More importantly, when is an EHS project with no apparent visible economic return more important than a significant capital project? How do you quantify the value of a human life, something which is priceless? How do you value the reputational risk of a significant notice of violation, not just its dollar amount?

These are questions we as EHS professionals face every day and especially every budget cycle. How do we solve this dilemma?

In my career, I have found three ways:

  1. Push EHS projects because "it's the law, we have to" or using the safety culture angle of "it's the right thing to do". This works well in a positive EHS culture but gets tested hard in a down economic cycle.

  2. Learn to talk in financial language, and discuss EHS projects based on their return on investment. This works well for projects that are designed to clearly tackle a defined issue with a history of costs that can be used in the financial calculations as "payback". An example might be an ergonomics project to address a history (with quantified medical costs) of ergonomic-related back injuries from poor work station design.

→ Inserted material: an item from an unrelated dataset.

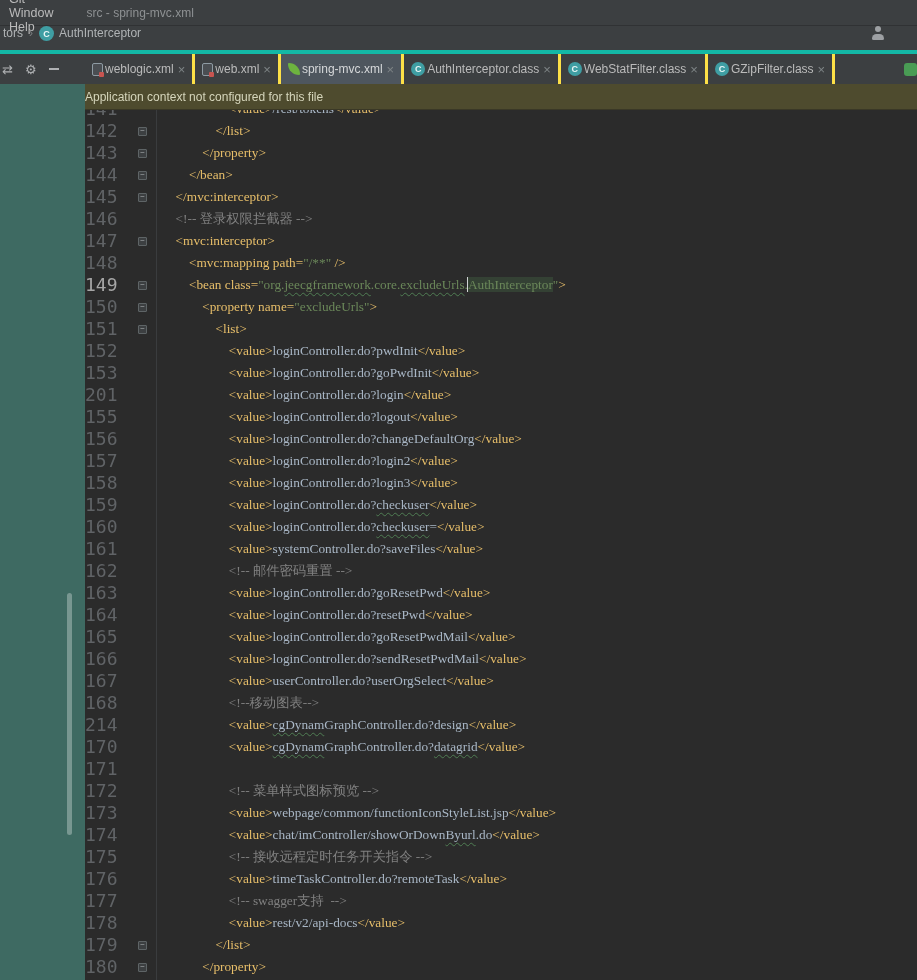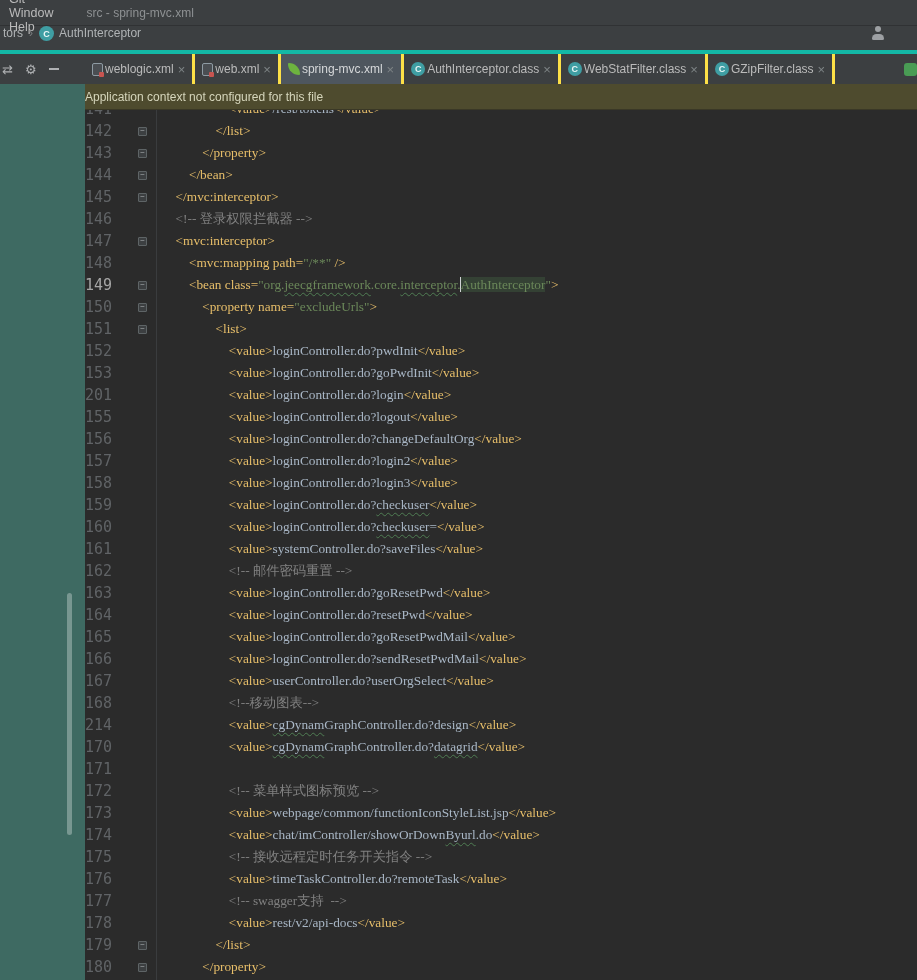"142" .line-num { font-size: 15px -> 18px }
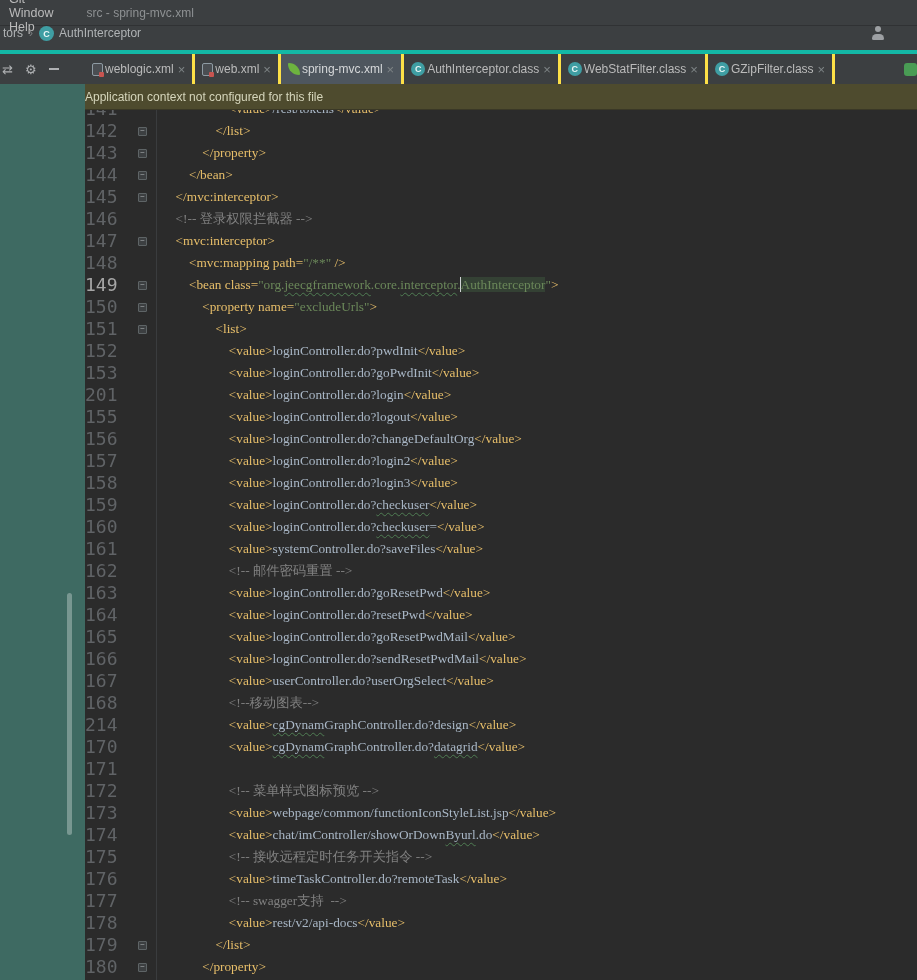"interceptor" span.tk-su { text: interceptor -> excludeUrls }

  3. Work with management to define a risk matrix with culturally defines the importance of EHS risks on scales that also have financial dollar impacts. This approach moves the conversation or debate away from pure dollars to discussing relative risk and putting EHS risk on a level playing field with other business risks (while having and underlying financial metric component the financial managers can be happy with).
While all three approaches can be effective, I have found the third approach, when done right, creates a common, non financial risk language for comparing competing capital demands and actually addresses the issues of option 1 and 2. The key is to culturally define where EHS risks sit on a risk matrix compared to other business risks. Sound complicated? It doesn't have to be but it is more involved than just a 2 x 2 or 3 x 3 risk matrix.

This is a subject I will be exploring in more detail at the May NAEM EHS Compliance Conference in Atlanta and showing how my company utilizes a risk matrix to drive key risk decisions and how EHS risks fit prominently on the risk matrix. Hope to see you there!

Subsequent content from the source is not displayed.